Indépendamment du contexte très spécifique qui unit pour le pire la SNCM et Corsica Ferries, le syndicat souligne qu’après le débarquement du pilote, le navire s’est déporté sur un haut fond, dénommé le danger de la Piétra, qu’il a touché. C’est la suite qui provoque la ire du syndicat: le navire ne revient pas à quai et poursuit sa route vers le continent sans avertir aucune autorité française. Il effectue quatre autres rotations ainsi. En arrivant devant Bastia, il évite de justesse un bateau de pêche, à la suite d’un black out. Aucune réaction de l’administration française, s’étonne à grands cris la fédération officiers CGT.
Pierre Mattéi, d.g. de Corsica Ferries, donne sa version écrite des faits, non sans avoir souligné la surenchère qui en est faite: « […] Lors de l’appareillage à l’Île Rousse du 31 mai 2014, une vibration a été effectivement ressentie par l’équipage mais le talonnage du navire n’a malheureusement pas été suspecté à ce moment-là sachant que le haut fond était signalé à 6,50 m avec un tirant d’eau du Méga-Express-V de 6,41 m à l’appareillage. Ce n’est que le lendemain 1er juin que d’autres indices, puis une inspection sous-marine des plongeurs sous le contrôle de la société de classification Rina, ont permis de révéler ce talonnage, à savoir une déformation d’une cinquantaine de mètres et une brèche d’une trentaine de centimètres au niveau d’un double fond vide. Le navire a alors été envoyé au bassin de carène de La Spezia en Italie et les passagers pris en charge par d’autres navires pour assurer notre service dans les meilleures conditions de confort et de sécurité. Nous affirmons en conséquence que l’ensemble des procédures d’information et de gestion de cet incident a été respecté par la compagnie notamment auprès des Affaires maritimes de Marseille ».

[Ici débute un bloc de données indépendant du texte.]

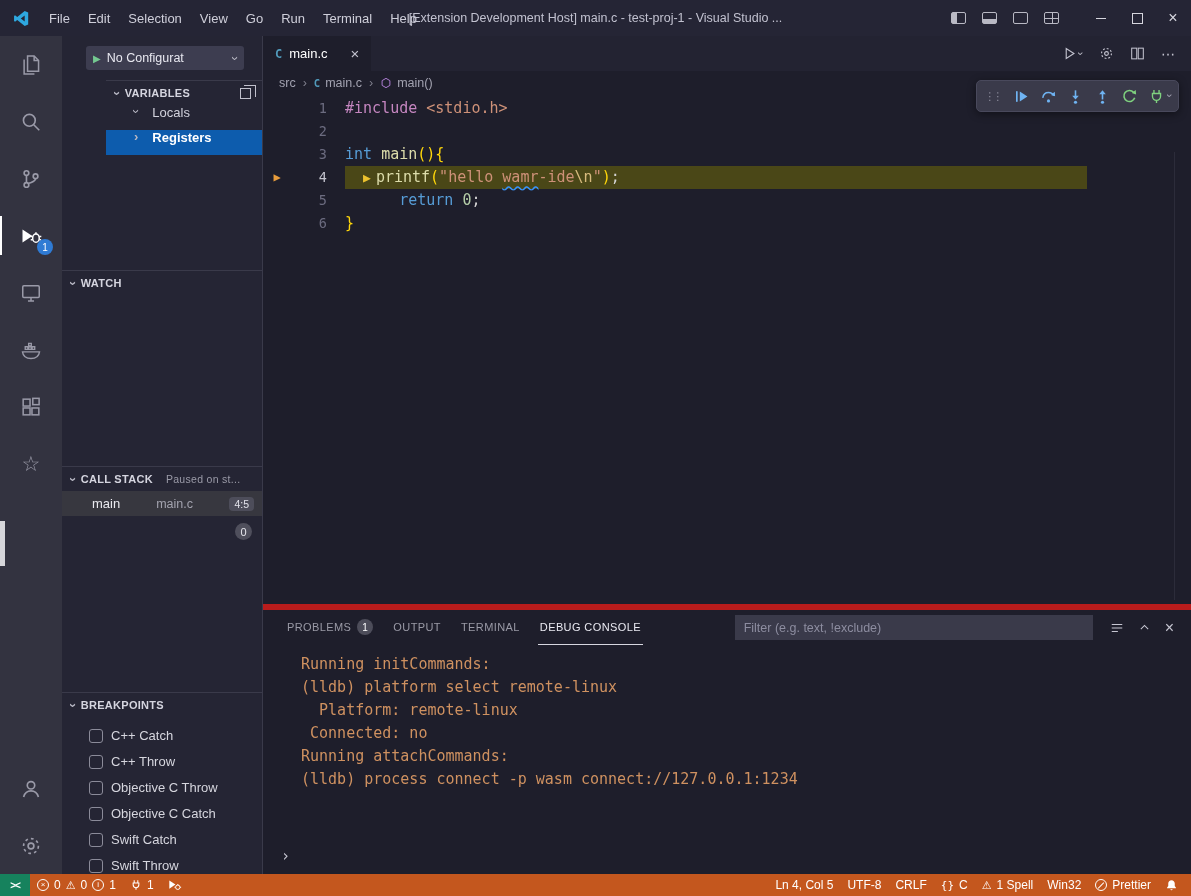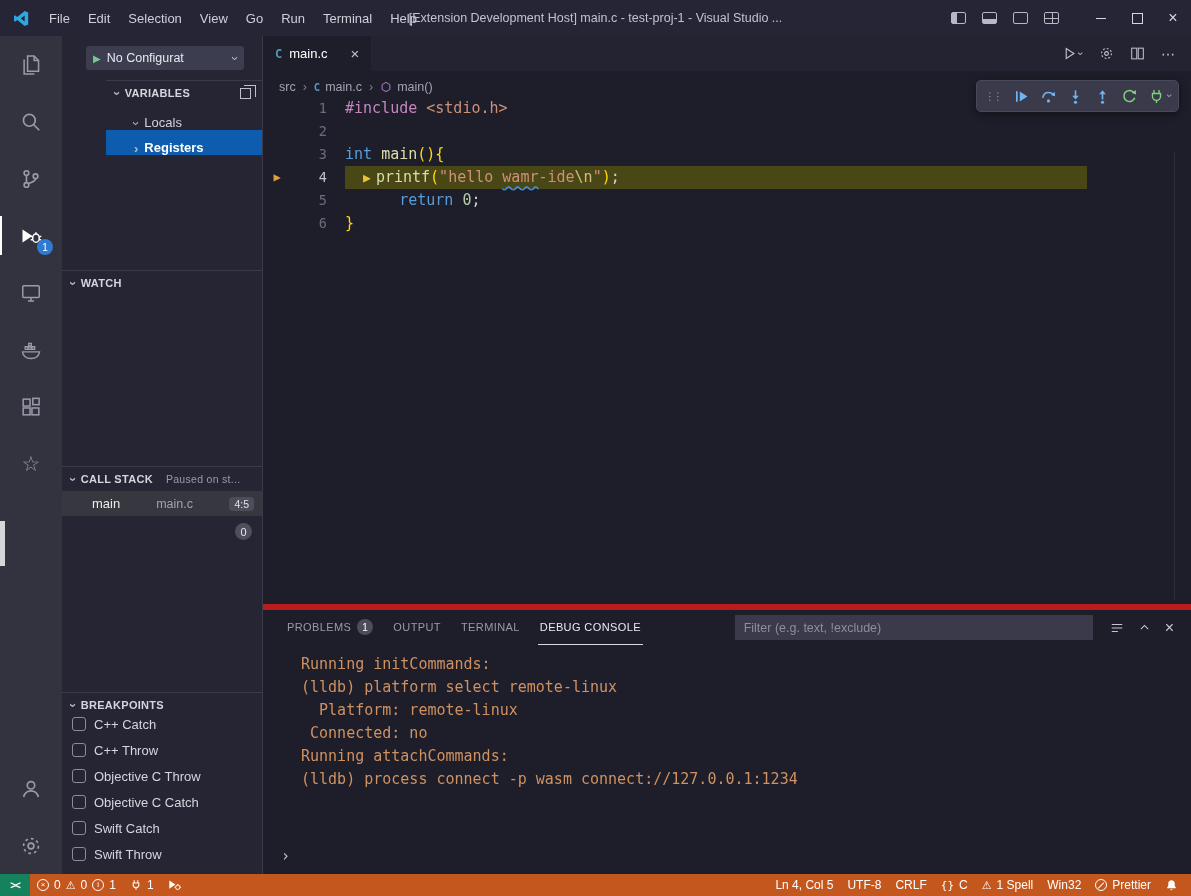--- a/index.html
+++ b/index.html
@@ -73,7 +73,7 @@
   .tab-actions{margin-left:auto;display:flex;align-items:center;padding-right:8px;color:#c3c3cf;}
   .ta{padding:0 8px;display:flex;align-items:center;gap:2px;font-size:14px;}
   .ta .chev{font-size:11px;}
-  .breadcrumbs{height:23px;display:flex;align-items:flex-end;gap:7px;padding-left:16px;font-size:12.5px;color:#a2a2b0;flex:none;}
+  .breadcrumbs{height:23px;display:flex;align-items:center;gap:7px;padding-left:16px;font-size:12.5px;color:#a2a2b0;flex:none;}
   .bc-item{display:flex;align-items:center;gap:5px;}
   .bc-sep{color:#80808e;}
   .bc-c{font-size:10.5px;}

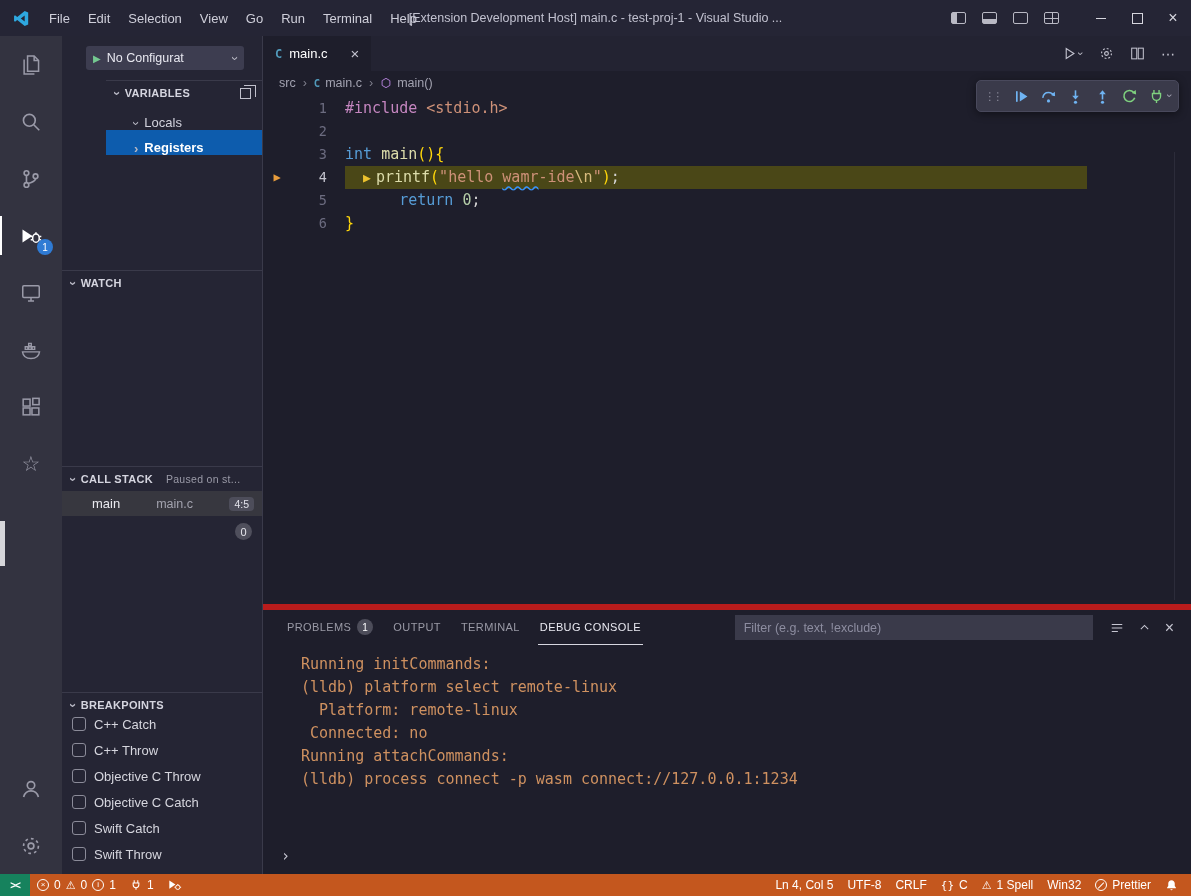--- a/index.html
+++ b/index.html
@@ -50,7 +50,7 @@
   .sec-watch{height:196px;}
   .sec-callstack{height:226px;position:relative;}
   .sec-breakpoints{flex:1;}
-  .tree-row{height:25px;display:flex;align-items:flex-end;gap:6px;padding-left:28px;color:#d2d2dc;}
+  .tree-row{height:25px;display:flex;align-items:flex-start;gap:14px;padding-left:28px;color:#d2d2dc;}
   .tree-row.selected{background:#0d5cad;color:#fff;font-weight:bold;}
   .ic-dup{width:11px;height:11px;border:1px solid #c0c0cc;position:relative;margin-left:auto;margin-right:2px;}
   .ic-dup::after{content:"";position:absolute;left:3px;top:-4px;width:11px;height:11px;border-top:1px solid #c0c0cc;border-right:1px solid #c0c0cc;}

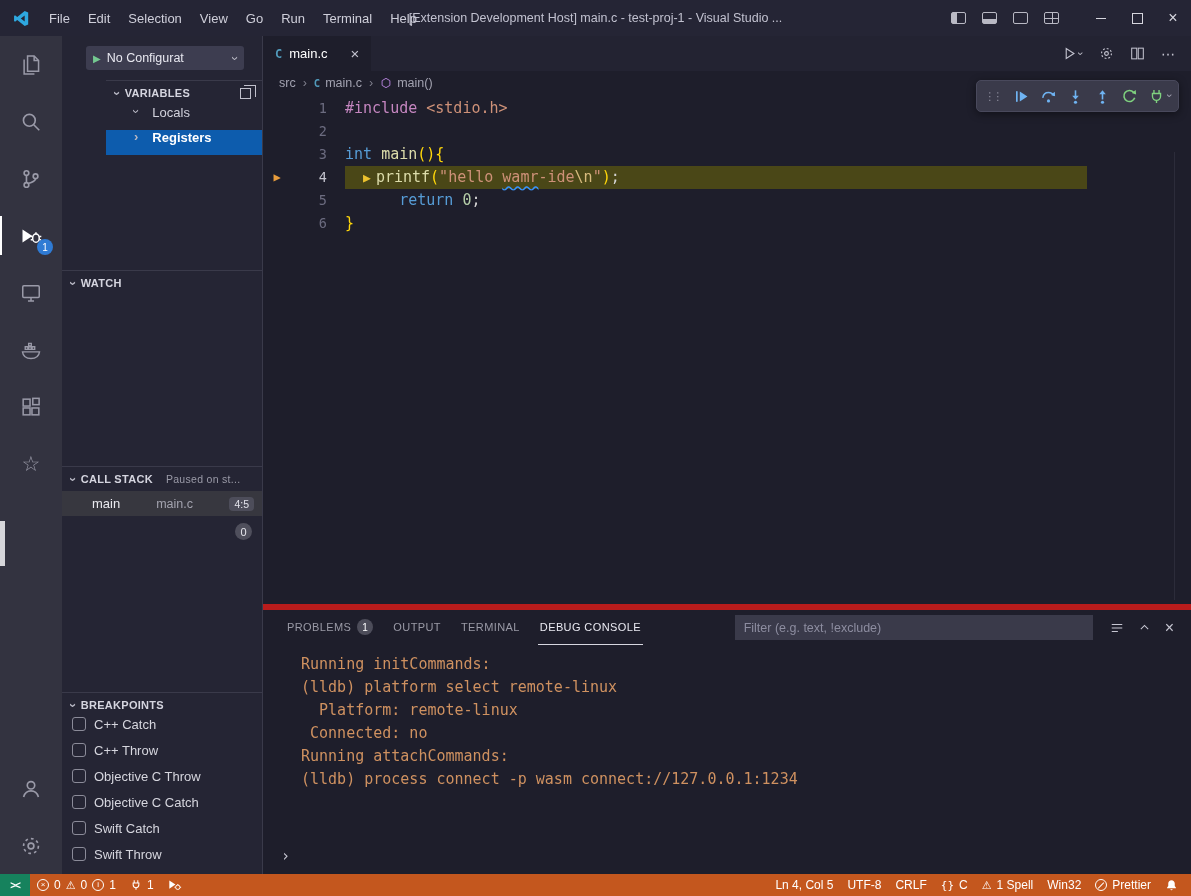--- a/index.html
+++ b/index.html
@@ -60,7 +60,7 @@
   .frame-file{color:#a2a2ae;margin-left:36px;font-size:12.5px;}
   .frame-pos{margin-left:auto;background:#4d4d5a;border-radius:4px;font-size:10.5px;padding:1px 5px;color:#e2e2ea;}
   .zero-badge{position:absolute;right:10px;top:56px;width:17px;height:17px;border-radius:50%;background:#4f4f5c;color:#e6e6ec;font-size:11px;display:flex;align-items:center;justify-content:center;}
-  .bp-row{height:26px;display:flex;align-items:flex-start;padding-left:10px;gap:8px;color:#d6d6de;}
+  .bp-row{height:26px;display:flex;align-items:flex-end;padding-left:27px;gap:8px;color:#d6d6de;}
   .bp-check{width:14px;height:14px;border:1px solid #8b8b99;border-radius:3px;flex:none;}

Pierre Mattei a précisé, à notre demande, certains points: le commandant était à la passerelle et fréquentait régulièrement la zone. Un black out s’est bien produit en arrivant devant Bastia le 1er juin, mais sans rapport avec « l’incident » du 31 mai. Après avoir ressenti sa « vibration » en passant sur le haut-fond, le Méga-Express-V n’a réalisé qu’une seule rotation. L’inspection sous-marine a été réalisée le 1er juin. Les travaux de réparation à La Spezia ont duré sept jours et n’ont porté que sur de la tôlerie. Les autorités françaises et italiennes ont été informées de l’état du navire le 1er juin.
Enquête technique conjointe
Compte tenu du contexte, une enquête technique semble s’imposer. Le 18 juin, le secrétaire d’État aux Transports a réagi officiellement en confirmant avoir été « informé », sans en préciser la date.
La coque du navire « aurait » heurté le fond lors d’un transit entre la Corse et le continent, dans des conditions « qui restent à préciser ». Dans ce type de situation, il revient aux deux bureaux d’enquête sur les événements de mer (BEAmer), français et italien, de diligenter une enquête technique afin de tirer les enseignements permettant d’améliorer la sécurité maritime, poursuit le communiqué.
Frédéric Cuvillier rappelle que Corsica Ferries a « l’obligation de permettre à l’administration française de procéder, participer et coopérer à toute enquête sur un accident ou incident maritime concernant un de ses navires rouliers à passagers exploités sur une ligne régulière touchant la France ».
Par ailleurs, le code des transports impose au capitaine du navire de signaler ce type d’incident ou d’accident au préfet maritime, sous peine de sanctions pénales.
Compte tenu de ces éléments et afin que toute la lumière soit faite sur cet événement, le BEAmer français a « ouvert une enquête qui sera réalisée en lien avec le BEAmer italien ».
Le préfet maritime a demandé au directeur du Centre régional opérationnel de surveillance et de sauvetage de Méditerranée de rédiger un procès-verbal de constatation du manquement à l’obligation de signalement de l’événement. Ce procès-verbal sera transmis au procureur de la République. Affaire à suivre.